Will Kalman's LogiClock Is a Retro Timepiece Three Decades in the Making
Inspired by a visit to The Sharper Image in 1983 and first prototyped in 1988, the LogiClock is finally complete.
Maker Will Kalman has built an electronic clock with a difference: its design goes back to 1983, as an ambitious attempt to duplicate an expensive commercial timepiece seen in the window of a popular mall store.
"Circa 1983, 14 year-old me was enamored of a clock seen at The Sharper Image store in the mall. It consisted of concentric rings of 60 LEDs of the classic 5mm domed package type," Kalman recalls. "It featured a cool '60ths' LED animation that would circle the clock once each second. It had a price tag of an astonishing $250 — almost $800 in today's money! About five years later, just a year or two out of high school, a friend and I decided that we knew enough to build that clock ourselves and maybe we could make it for much less money."
The clock in question was a high-end wall clock, designed for The Sharper Image's cutting-edge clientele — though Kalman and friend's attempts at recreation focused on a smaller design that could be used as a desk clock.
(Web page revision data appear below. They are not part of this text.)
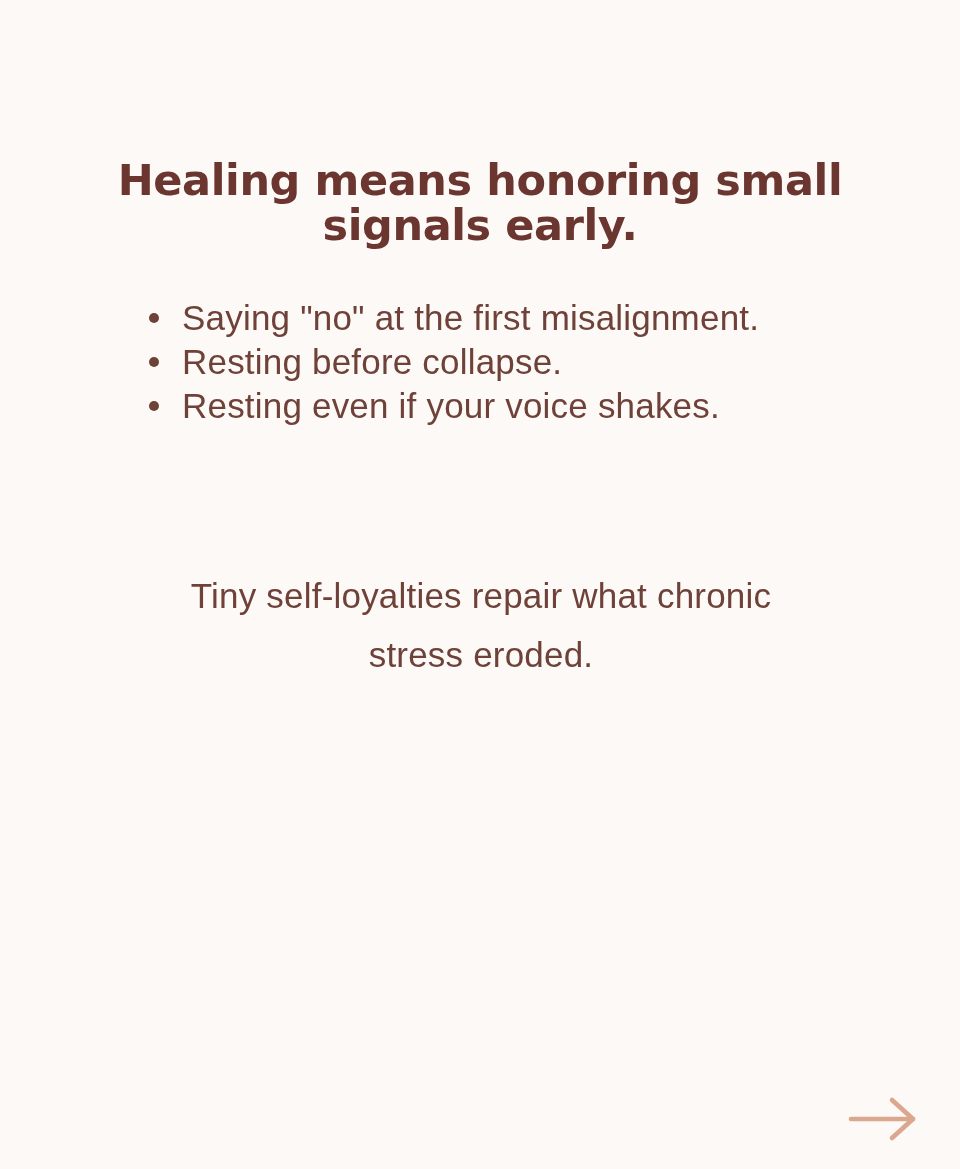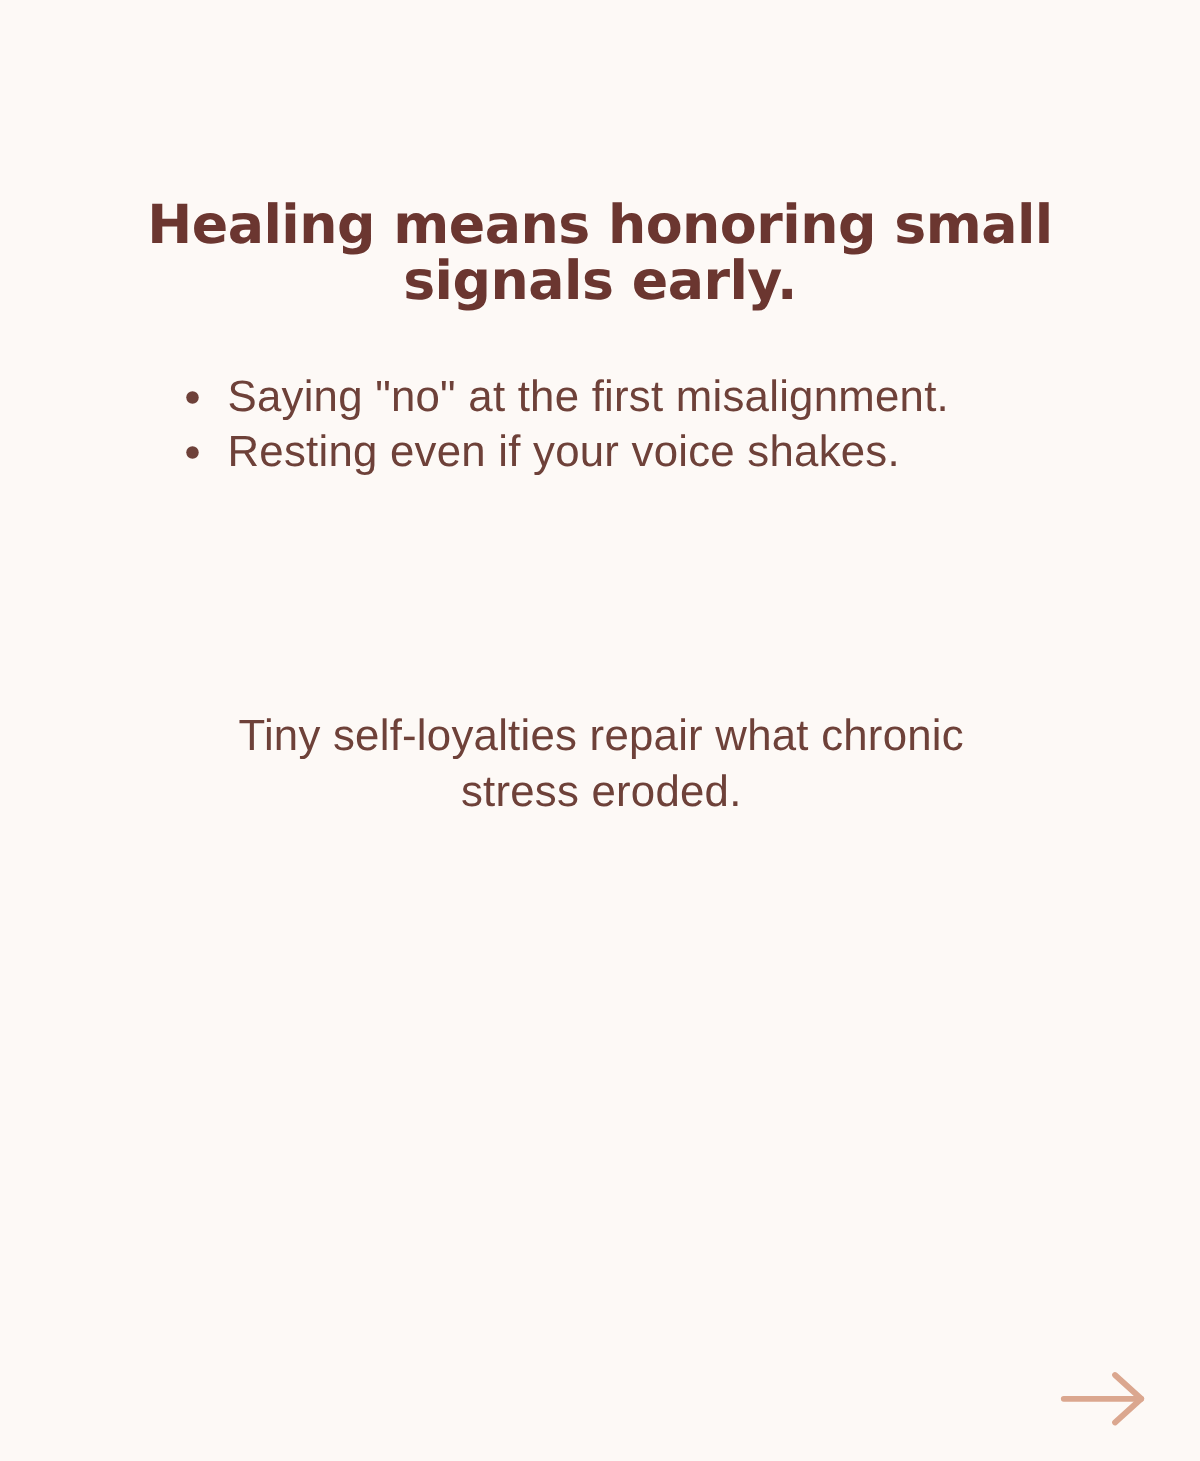--- a/index.html
+++ b/index.html
@@ -128,6 +128,10 @@
     </li>
     <li class="bullet-item">
       <span class="bullet-dot"></span>
+      <span>Resting before collapse.</span>
+    </li>
+    <li class="bullet-item">
+      <span class="bullet-dot"></span>
       <span>Resting even if your voice shakes.</span>
     </li>
   </ul>

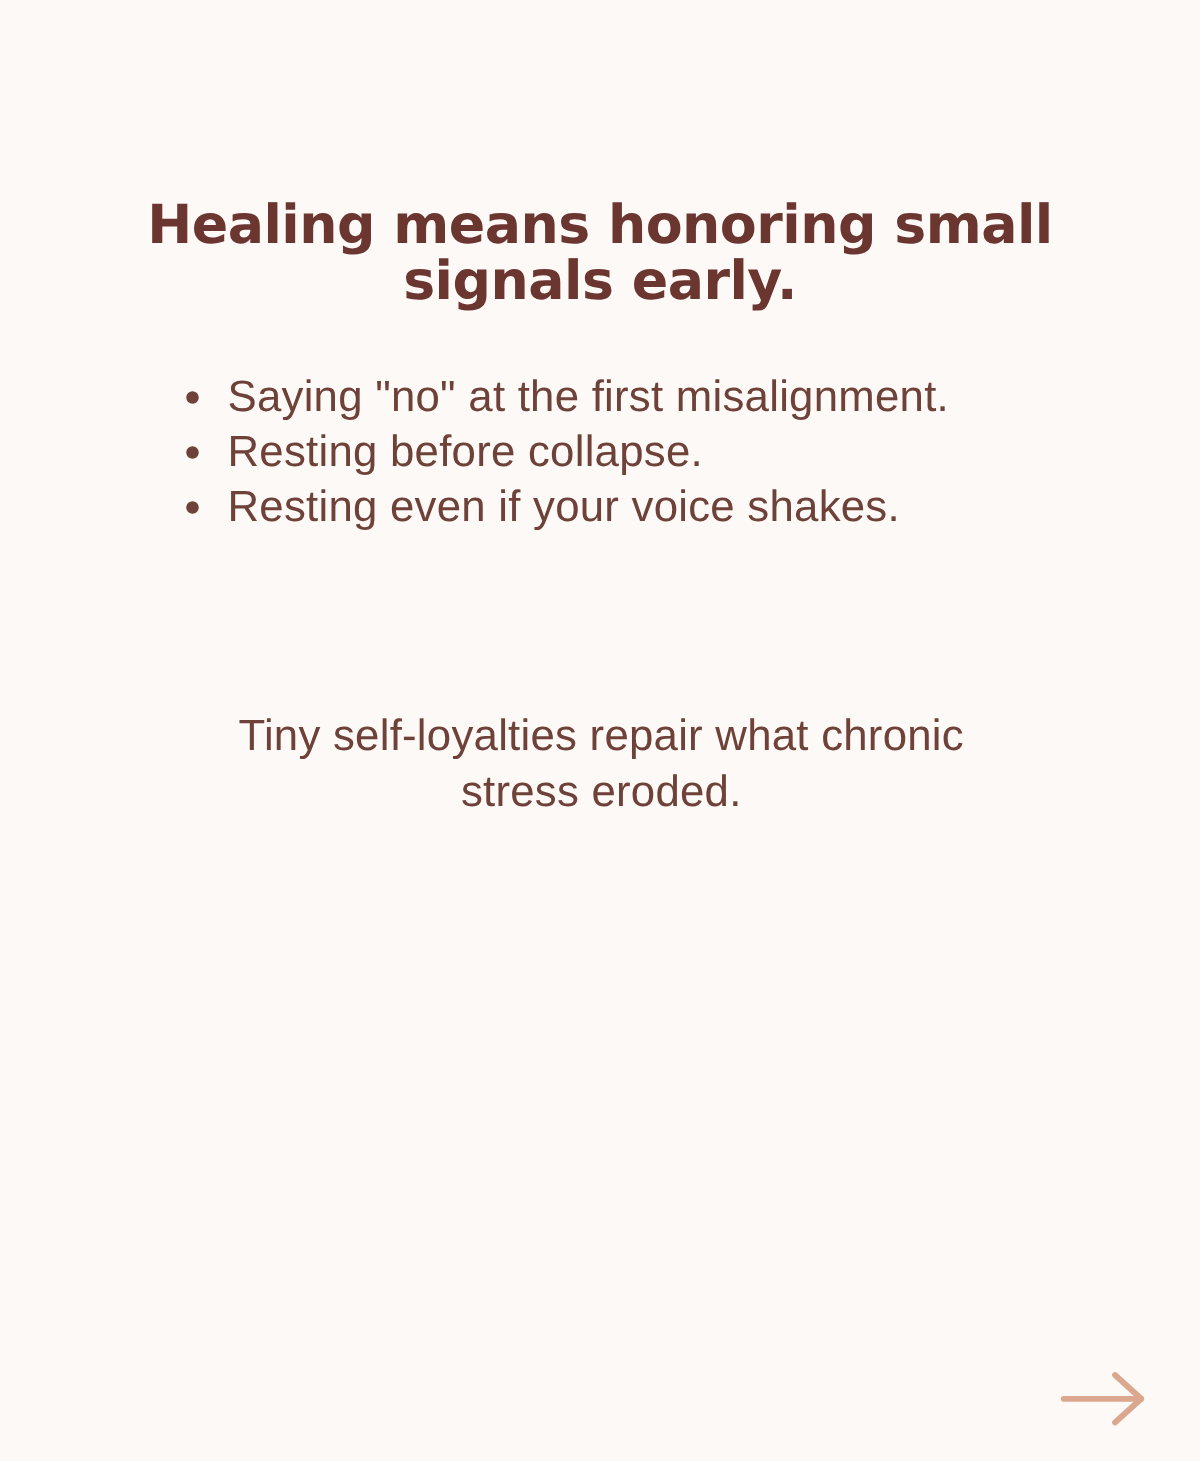--- a/index.html
+++ b/index.html
@@ -87,7 +87,7 @@
     font-family: "Liberation Sans", sans-serif;
     font-weight: 400;
     font-size: 35px;
-    line-height: 45px;
+    line-height: 59px;
     letter-spacing: 0.2px;
     color: #6e4139;
   }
Initial prototypes were made, but other demands on its creators' time would mean the concept would languish in a drawer for a good three decades.
Three years ago, Kalman remembered the long-abandoned project and set about finishing the job — turning to modern tools like KiCad and PCB production houses, but eschewing microcontrollers in favor of the discrete logic that would have powered the original. The new design turns to 74393 dual four-bit binary counters to keep track of the 60 LEDs in each of the clock's three concentric rings — displaying seconds, minutes, and hours in electronic mimicry of the hands of an analog clock, plus "jiffies," with a spare counter dividing by 12 to drive the hour hand precisely.
Elsewhere on the board is a 3.93216MHz crystal and a 744060 binary divider, which provides a 240Hz clock signal for multiplexers and 60Hz for the jiffy counter, while four 74154 4-to-16 line multiplexers drive the LEDs — an approach decided on back in 1988, as a cost-saving alternative to having 16 dedicated non-multiplexed decoders. A 555 timer holds the counter reset lines during power-up.
"I brought out three lines to a pin header on the back: 5V power, ground, and reset," Kalman notes. "I have a [Raspberry Pi] Pico W that I'd like to program to get the current time via NTP [Network Time Protocol] and at midnight/noon each day, tap the reset line to zero the counters to 12:00 to automatically set/correct the time. I had other ideas like bringing out the clock line to set an arbitrary time by resetting the clock to 12:00 and feeding in fast clock pulses to set the time, maybe that's an idea for V2."
The LogiClock is documented on Hackaday.io complete with a schematic — and Kalman finally brought closure to the project by sending one of the new clocks to the childhood friend who had helped with the original 1988 prototypes.